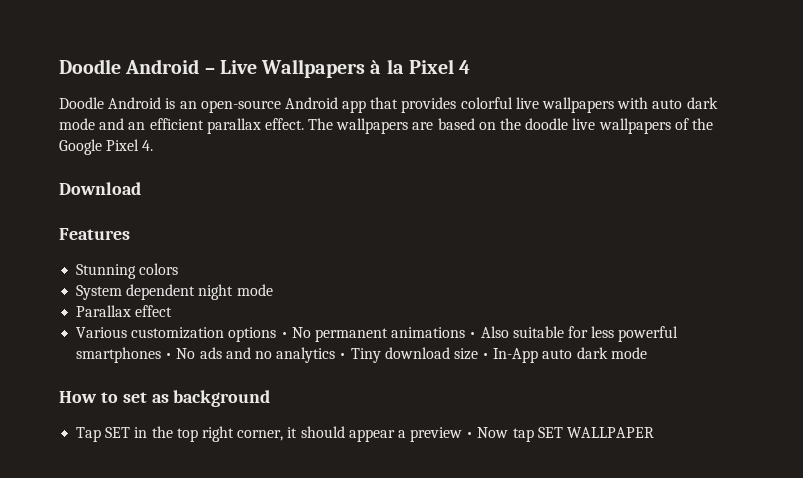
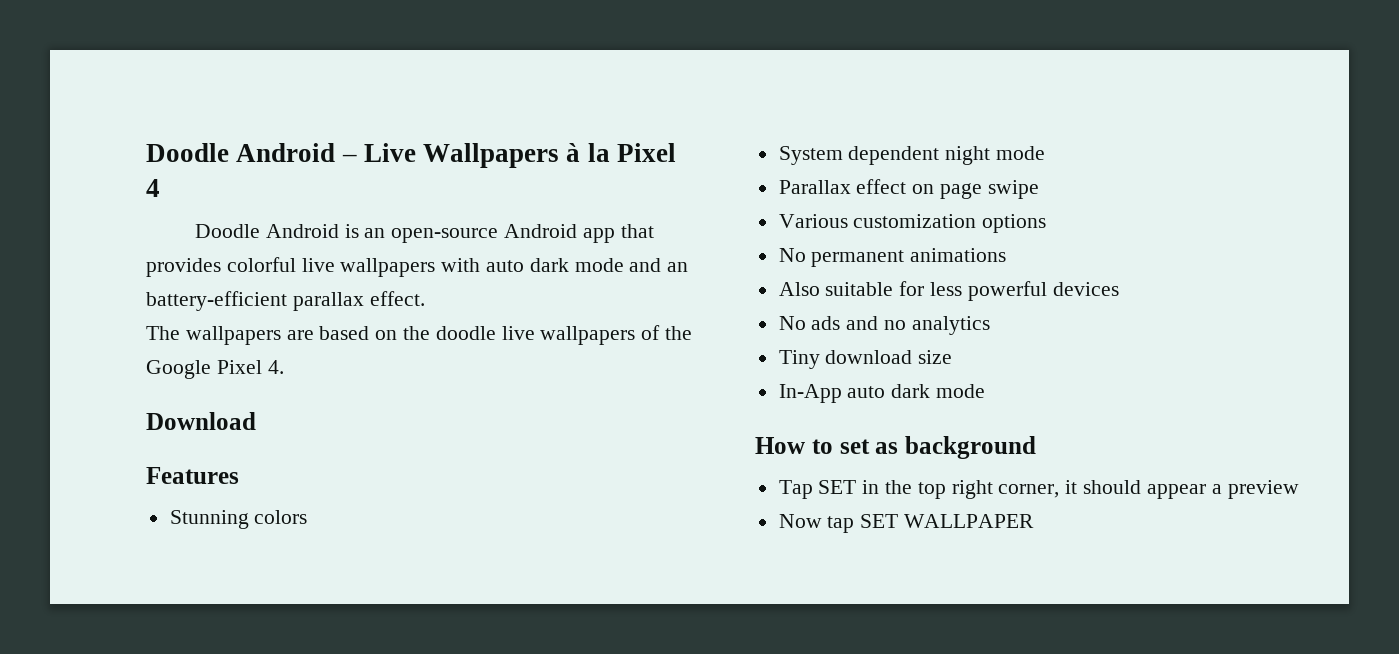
[149,118,204,130] efficient -> [146,291,287,311] battery-efficient
(304, 124) none -> (425, 298) //
(173, 311) none -> [912,180,1039,199] on page swipe
[280,332,288,338] • -> (1047, 223) //
[469,332,477,338] • -> (1007, 255) //
[76,347,173,363] smartphones • -> [1052,282,1119,296] devices //
[339,353,347,359] • -> (990, 325) //
[482,353,490,359] • -> (953, 357) //
[466,432,474,438] • -> (1299, 489) //

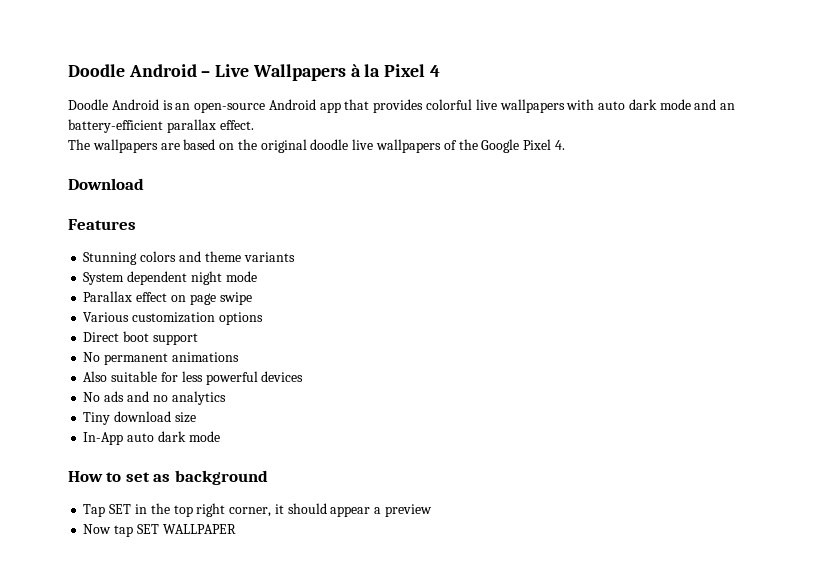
(431, 333) none -> [260,139,307,153] original
(308, 517) none -> [178,251,295,262] and theme variants
(1047, 223) none -> [83,331,198,345] // Direct boot support

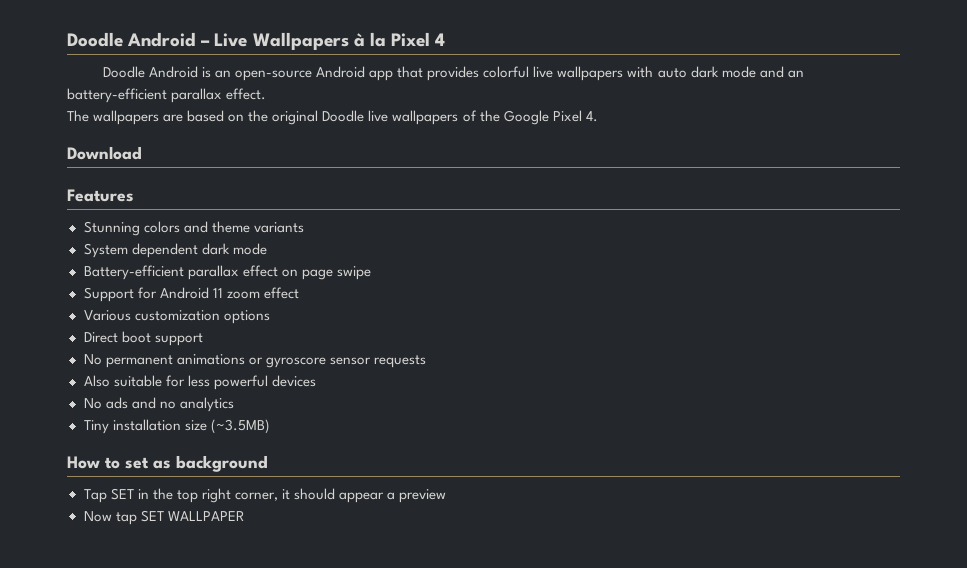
[310,139,349,150] doodle -> [322,110,365,122] Doodle
[190,271,257,285] [83,291,133,302] night mode // Parallax -> [201,243,267,255] [83,265,239,280] dark mode // Battery-efficient parallax
(252, 298) none -> [83,287,299,302] // Support for Android 11 zoom effect
(239, 357) none -> [248,355,426,368] or gyroscore sensor requests
[114,411,172,422] download -> [112,419,181,431] installation
[83,431,220,445] // In-App auto dark mode -> [210,419,270,434] (~3.5MB)

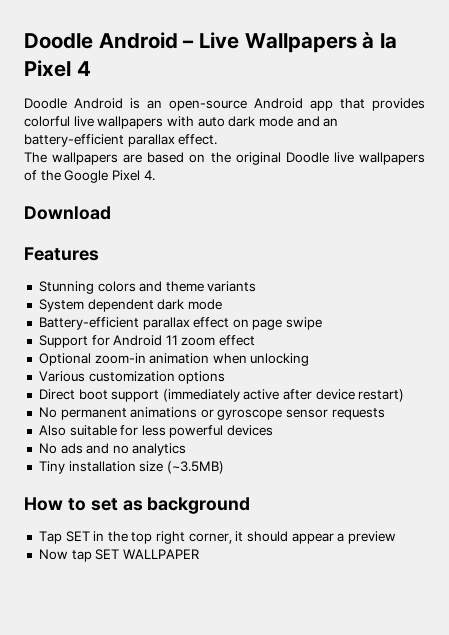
(299, 293) none -> [38,353,310,366] // Optional zoom-in animation when unlocking
(203, 339) none -> [162,389,405,402] (immediately active after device restart)
[265,357,326,368] gyroscore -> [217,409,283,420] gyroscope

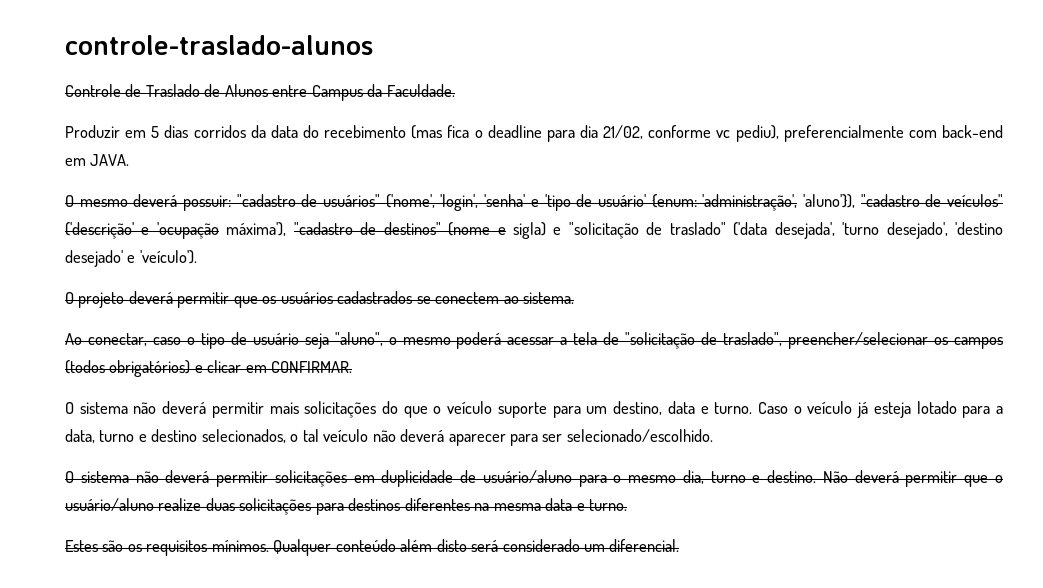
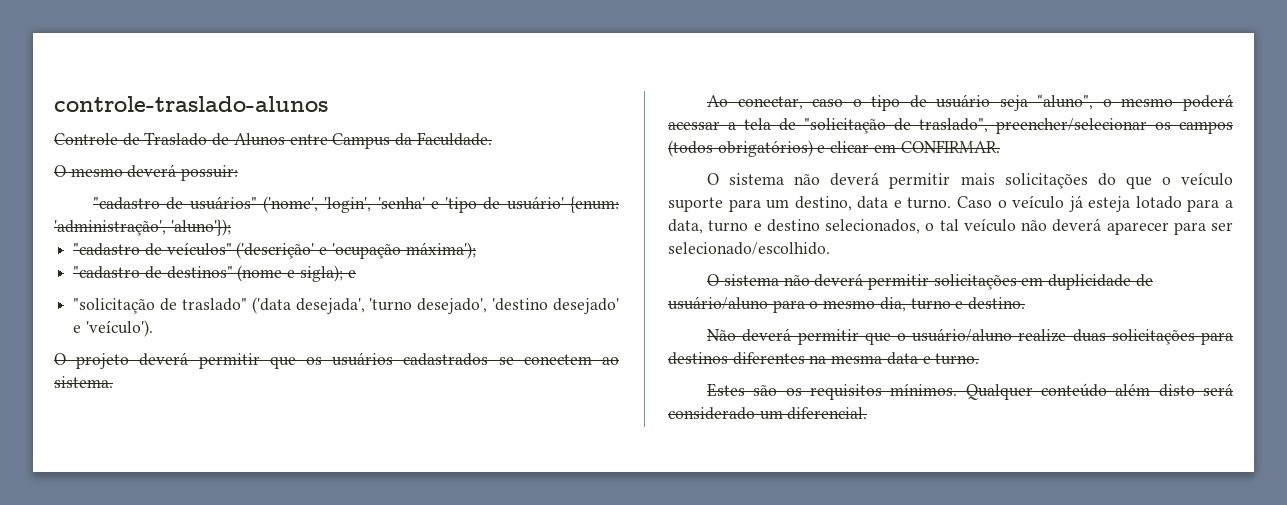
[65,125,1003,142] [65,154,130,166] // Produzir em 5 dias corridos da data do recebimento (mas fica o deadline para dia 21/02, conforme vc pediu), preferencialmente com back-end em JAVA. -> (492, 139) none
(232, 203) none -> (239, 173) //
[802,194,855,208] 'aluno'}), -> [170,219,231,236] 'aluno'}); //
[226,222,287,236] máxima'), -> [405,242,476,259] máxima'); //
[513,222,562,239] sigla) e -> [299,265,356,282] sigla); e //
(817, 476) none -> (1026, 303) //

▶ WHAT YOU NEED TO DO
Omit the pictures, then repeat exactly each line from the beginning of the listing through the line with "[310,139,349,150] doodle ->".

▶ EXERCISE OUTPUT
[149,118,204,130] efficient -> [146,291,287,311] battery-efficient
(304, 124) none -> (425, 298) //
(173, 311) none -> [912,180,1039,199] on page swipe
[280,332,288,338] • -> (1047, 223) //
[469,332,477,338] • -> (1007, 255) //
[76,347,173,363] smartphones • -> [1052,282,1119,296] devices //
[339,353,347,359] • -> (990, 325) //
[482,353,490,359] • -> (953, 357) //
[466,432,474,438] • -> (1299, 489) //

(431, 333) none -> [260,139,307,153] original
(308, 517) none -> [178,251,295,262] and theme variants
(1047, 223) none -> [83,331,198,345] // Direct boot support

[310,139,349,150] doodle -> [322,110,365,122] Doodle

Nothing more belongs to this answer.